# PROVIDED DATA:
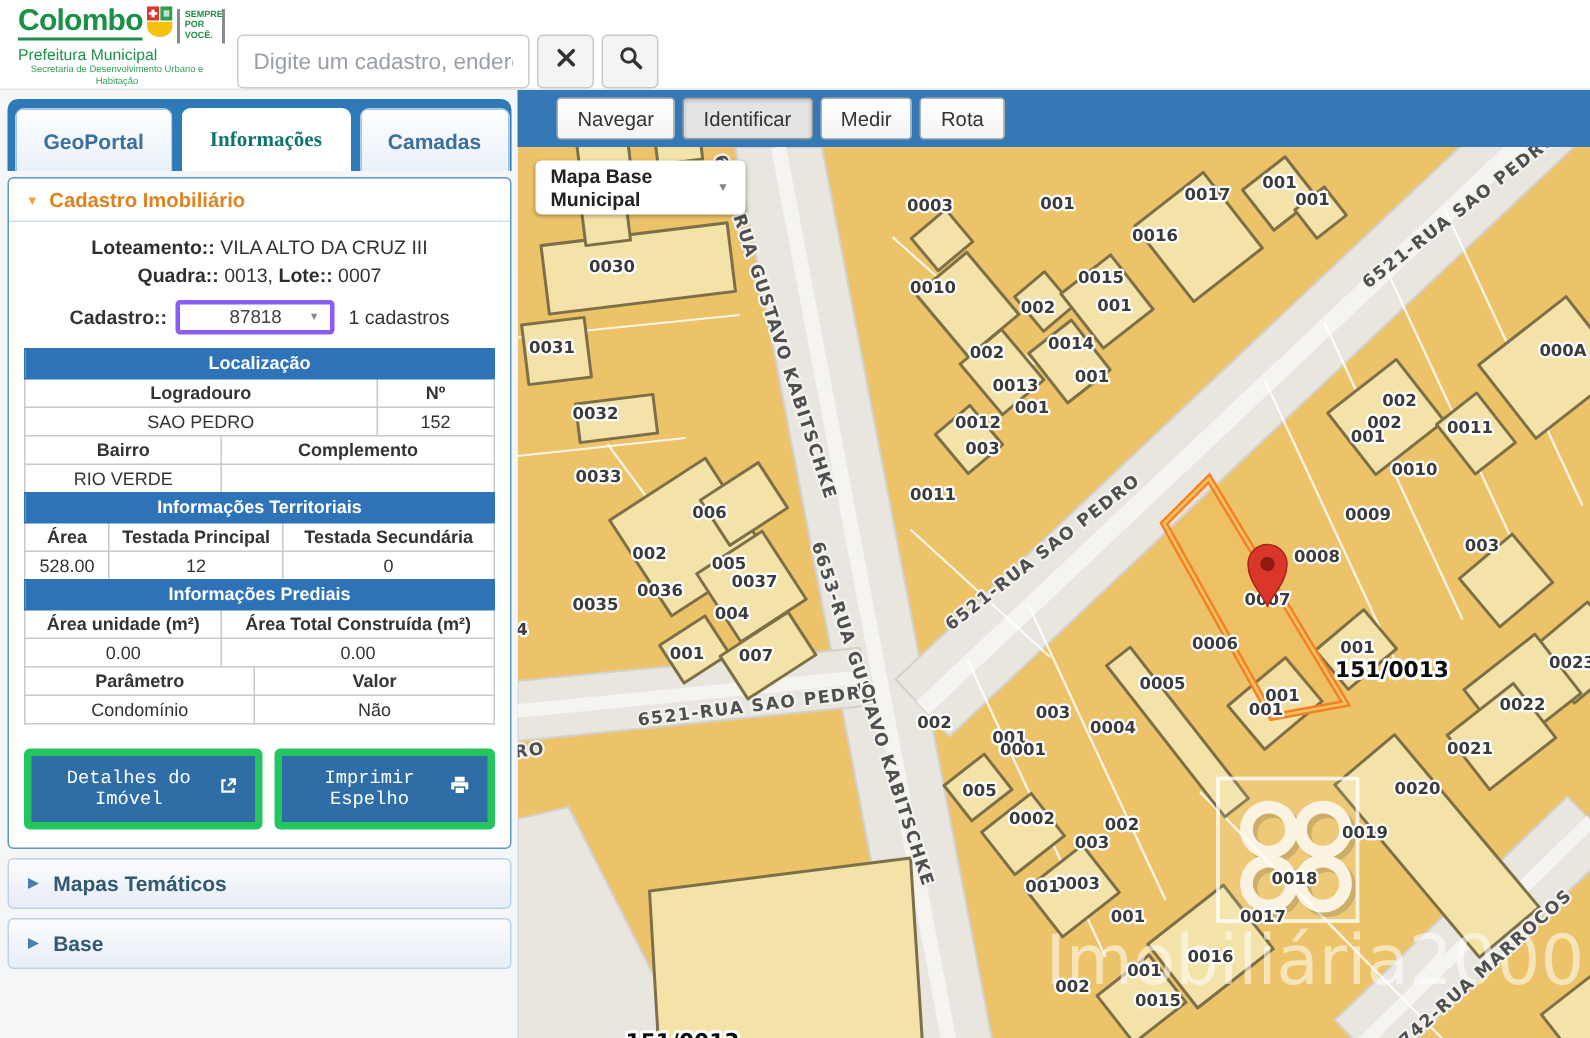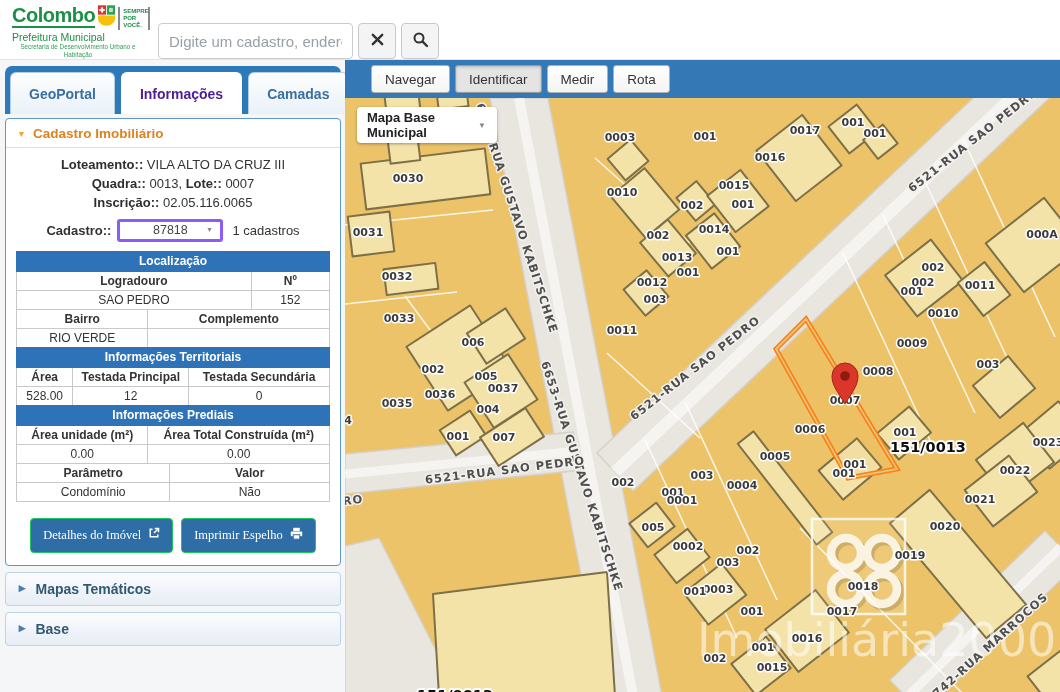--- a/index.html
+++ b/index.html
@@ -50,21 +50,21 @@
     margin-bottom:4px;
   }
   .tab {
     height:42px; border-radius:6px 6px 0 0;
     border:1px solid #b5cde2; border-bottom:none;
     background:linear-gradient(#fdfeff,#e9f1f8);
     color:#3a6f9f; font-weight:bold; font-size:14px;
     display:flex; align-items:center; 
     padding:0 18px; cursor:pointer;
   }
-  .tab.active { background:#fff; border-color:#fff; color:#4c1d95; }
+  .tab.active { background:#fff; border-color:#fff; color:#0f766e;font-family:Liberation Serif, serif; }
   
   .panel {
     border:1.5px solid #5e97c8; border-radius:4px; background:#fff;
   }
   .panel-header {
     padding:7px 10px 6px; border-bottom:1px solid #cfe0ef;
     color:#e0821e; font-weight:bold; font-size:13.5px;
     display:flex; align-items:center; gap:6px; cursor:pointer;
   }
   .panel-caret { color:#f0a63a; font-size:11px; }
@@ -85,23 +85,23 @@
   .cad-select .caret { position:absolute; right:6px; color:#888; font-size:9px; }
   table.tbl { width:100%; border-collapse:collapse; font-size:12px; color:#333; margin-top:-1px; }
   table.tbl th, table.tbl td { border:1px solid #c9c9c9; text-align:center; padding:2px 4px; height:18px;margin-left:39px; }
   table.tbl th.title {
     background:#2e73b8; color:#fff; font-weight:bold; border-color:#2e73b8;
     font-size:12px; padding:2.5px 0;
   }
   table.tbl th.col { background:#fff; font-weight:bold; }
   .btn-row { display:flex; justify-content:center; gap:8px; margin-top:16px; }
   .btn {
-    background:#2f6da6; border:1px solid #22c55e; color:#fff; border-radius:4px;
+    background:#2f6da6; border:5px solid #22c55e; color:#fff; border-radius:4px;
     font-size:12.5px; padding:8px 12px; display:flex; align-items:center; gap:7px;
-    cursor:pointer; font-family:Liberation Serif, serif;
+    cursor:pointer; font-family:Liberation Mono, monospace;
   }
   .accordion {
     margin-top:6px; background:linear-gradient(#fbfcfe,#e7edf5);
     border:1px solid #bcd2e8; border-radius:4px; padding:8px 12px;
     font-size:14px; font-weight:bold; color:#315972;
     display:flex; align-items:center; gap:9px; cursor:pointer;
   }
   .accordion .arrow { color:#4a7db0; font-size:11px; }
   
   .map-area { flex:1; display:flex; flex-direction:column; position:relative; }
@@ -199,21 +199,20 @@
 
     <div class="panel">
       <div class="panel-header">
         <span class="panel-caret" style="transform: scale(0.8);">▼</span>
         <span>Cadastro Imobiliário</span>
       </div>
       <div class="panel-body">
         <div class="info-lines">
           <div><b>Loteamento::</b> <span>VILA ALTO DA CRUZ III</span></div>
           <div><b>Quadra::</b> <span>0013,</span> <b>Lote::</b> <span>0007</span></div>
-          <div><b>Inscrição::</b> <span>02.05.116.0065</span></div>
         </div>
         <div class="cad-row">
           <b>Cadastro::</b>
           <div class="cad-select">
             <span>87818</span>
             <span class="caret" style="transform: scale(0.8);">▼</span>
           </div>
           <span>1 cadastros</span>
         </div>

# WHAT IS BEING ASKED:
Only the number is wanted: how many lines in the material above contain the string "transform"?

# ANSWER:
2